カーテンを閉めたまま過ごす日が続く。スマートフォンの通知は積み上がり、食事はアプリで頼んで玄関で受け取る。返信しなければと思いながら画面を閉じる。それでも、どうしても外せない用事がある日が来る。重い体を引きずって外に出ると、突然の雨に降られてさらに気持ちが沈む。ところが角を曲がったところで久しぶりの友人に出くわし、傘を並べて笑い合ううちに、何かが少しほどける。気乗りしないまま参加した飲み会が、気づけば楽しくなっている。翌朝、自分でも気づかないうちに元気になっている。この「計画外の回復」はいったい何だったのか。自分の調子は自分でコントロールすべきだという前提は、本当に正しいのだろうか。
落ち込んでいる自分を観察しながら、「もっとちゃんと管理しなければ」と思う。睡眠時間を記録し、運動習慣を立て直し、食事の栄養バランスを整える——そうした努力が空回りするとき、ますます自分を責める。しかしよく考えると、調子が戻ってきた瞬間はたいてい、計画の外側にあった。雨に降られた帰り道、偶然の再会、気乗りしなかった集まり。「自分の健康は自分でコントロールできる」という前提そのものが、問いとして浮かび上がってくる。
「健康は意志と習慣で管理できる」という信念は、近代医学と自己啓発文化が長い時間をかけて共有してきたものだ。その根には、身体を意識が操作すべき機械と見なすデカルト的な身心二元論がある。ウェアラブルデバイスが心拍数を常時記録し、アプリが睡眠スコアを採点する現代は、その延長線上にある。イヴァン・イリイチは1976年の著作『脱病院化社会』でこの構造を批判した。医療化が進むほど、人は自らの身体への信頼を失い、専門家の管理に依存するという逆説を彼は「医療ネメシス」と呼んだ。ゆらぎは「失敗」として処罰される文化が、こうして形成されてきた。
フランスの哲学者モーリス・メルロ=ポンティは1945年の著作『知覚の現象学』で、身体は意識の道具ではないと論じた。身体は「生きられた身体(corps vécu)」として、世界と暗黙の交渉を絶えず行っている。突然の雨が気分を変え、友人の笑顔が体をほぐすのは、身体が環境に開かれているからだ。それは制御の失敗ではなく、身体存在の本質的な構造である。さらに驚くべきことに、自然科学もこの視点を支持する。心臓生理学者アリー・ゴールドバーガーらが2002年に『PNAS』で示したように、健康な心臓の拍動はフラクタル的・カオス的なゆらぎを示す。心拍が過度に規則的になることこそ、心不全や神経障害のサインなのだ。

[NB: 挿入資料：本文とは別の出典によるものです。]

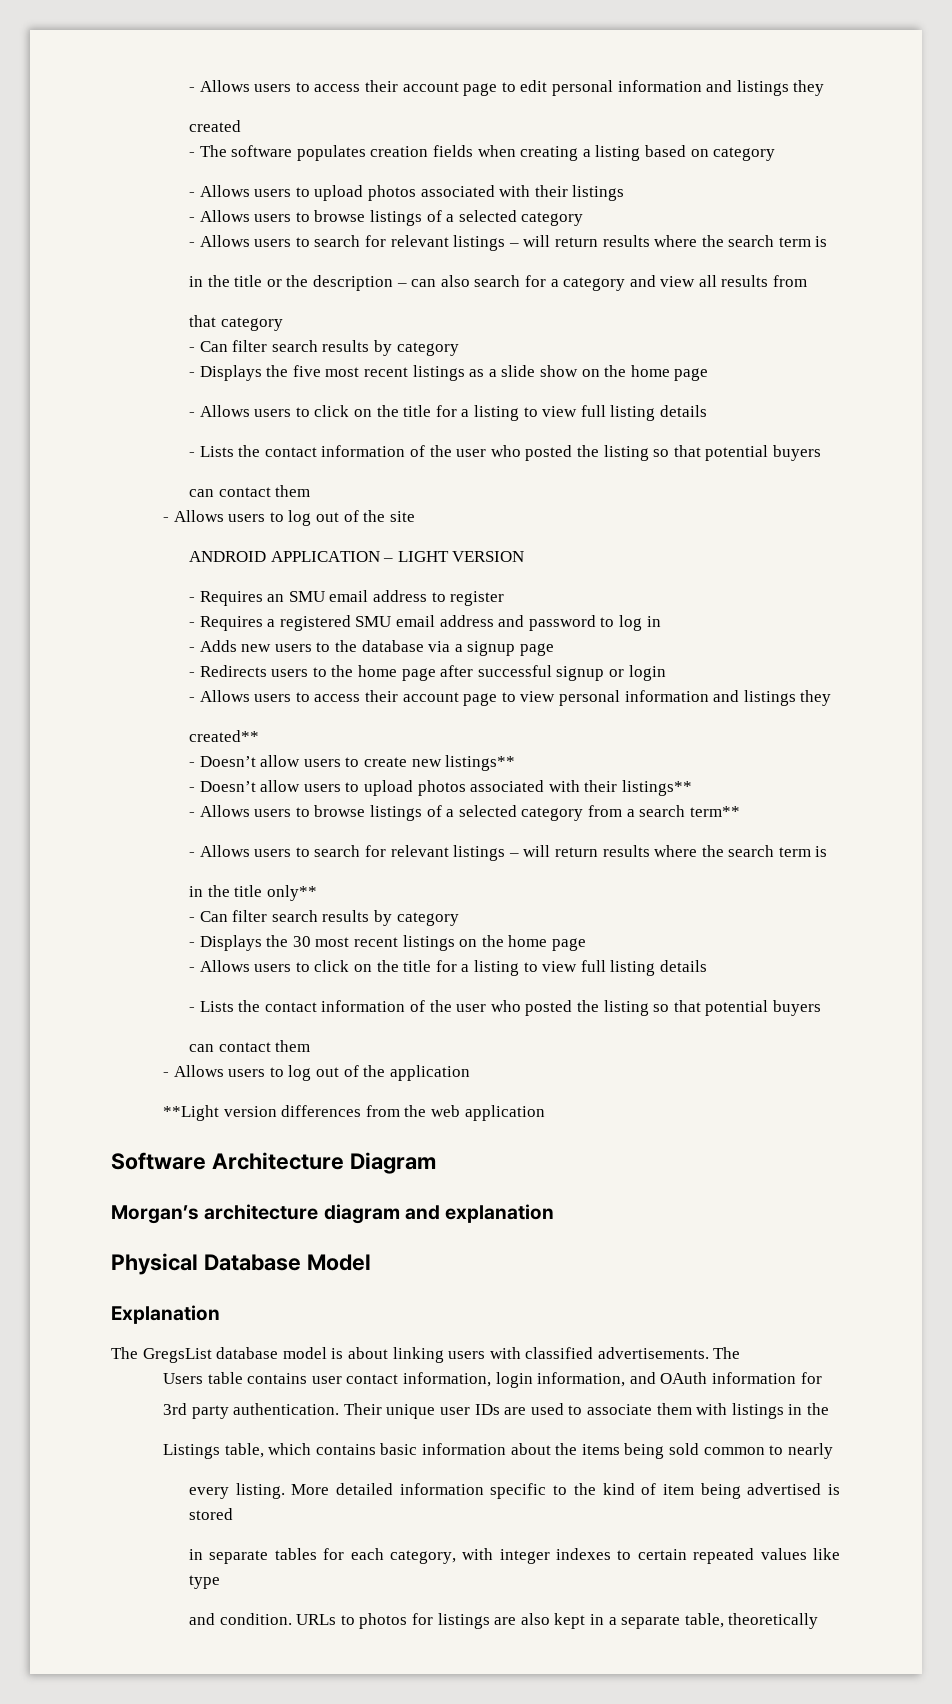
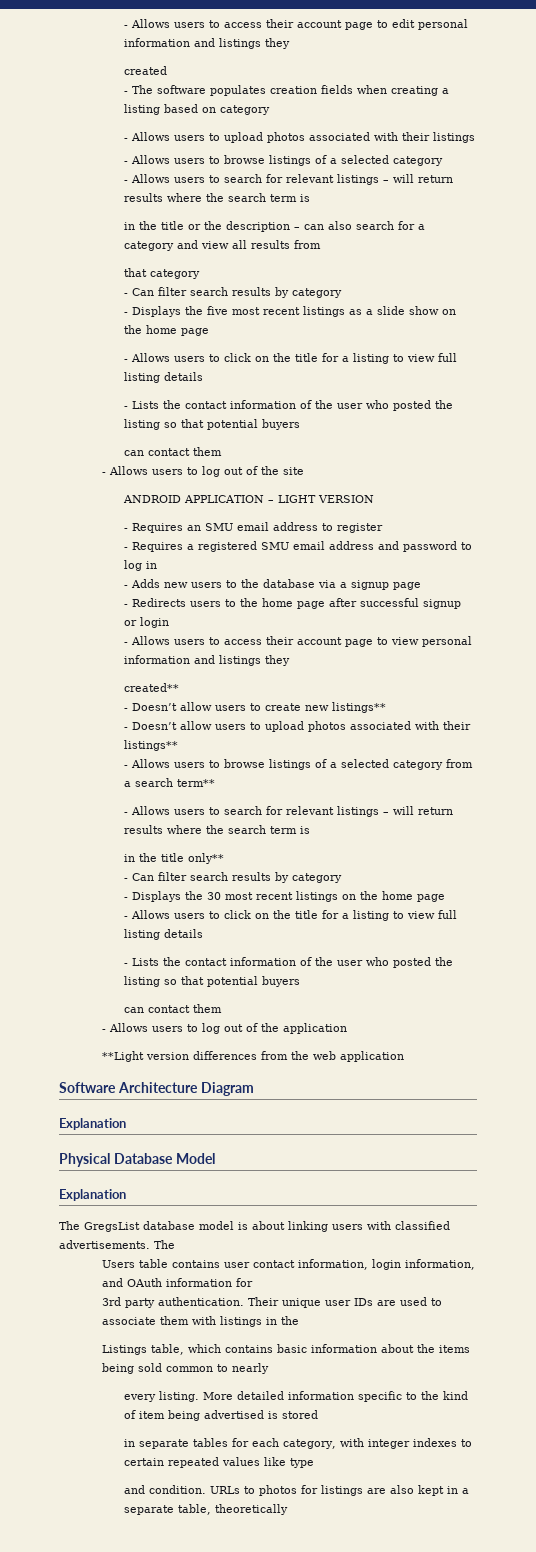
  Software Architecture Diagram
- Morgan’s architecture diagram and explanation
+ Explanation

「仕方なく行った飲み会が案外楽しかった」という経験を、社会学者マーク・グラノヴェッターの弱い紐帯理論は鮮やかに説明する。親密な強い紐帯よりも、ゆるやかな弱い紐帯——久しぶりの知人や偶然の隣人——こそが、感情的回復や新たな機会をもたらしやすい。落ち込んだとき「親友に連絡する」という常識的な助言よりも、偶発的な出会いの方が回復の回路になりうる。生態心理学者ジェームズ・ギブソンのアフォーダンス概念を借りれば、環境はつねに何かを「差し出している」。回復のためのリストを作るよりも、外せない用事に乗っかり、雨でも出かける理由を一つ持ち、環境が差し出すものに気づく態度の方が、調子を取り戻す近道かもしれない。
生理学者ピーター・スターリングとジョセフ・アイヤーが1988年に提唱したアロスタシス(allostasis)は、恒常性(homeostasis)とは異なる身体観を示す。恒常性が固定値への回帰を想定するのに対し、アロスタシスは変化を通じた予測的な安定を記述する。身体はゆらぎながら安定するのであって、ゆらぎを排除して安定するのではない。社会学者コーリー・キーズが2002年に示したフラリッシング(flourishing)モデルも、精神的健康を「症状の不在」ではなく「肯定的機能の存在」として定義する。気分の上下動は管理すべき偏差ではなく、複雑な環境への適応的応答だ。ハイデガーの被投性(Geworfenheit)——自らが選ばない状況に投げ込まれているという実存的条件——を受け入れる構えが、ウェルビーイングの哲学的基盤になりうる。
完全な制御を目指す主体は、ゆらぎを排除しようとするあまり、回復をもたらす偶発性の回路を自ら塞いでいる。あなたの「調子」は、管理したときではなく、管理をやめた瞬間に戻ってきていなかっただろうか。ゆらぎに乗ることは意志の敗北ではない。世界に開かれた生きられた身体が、環境と交渉し続けているという証明だ。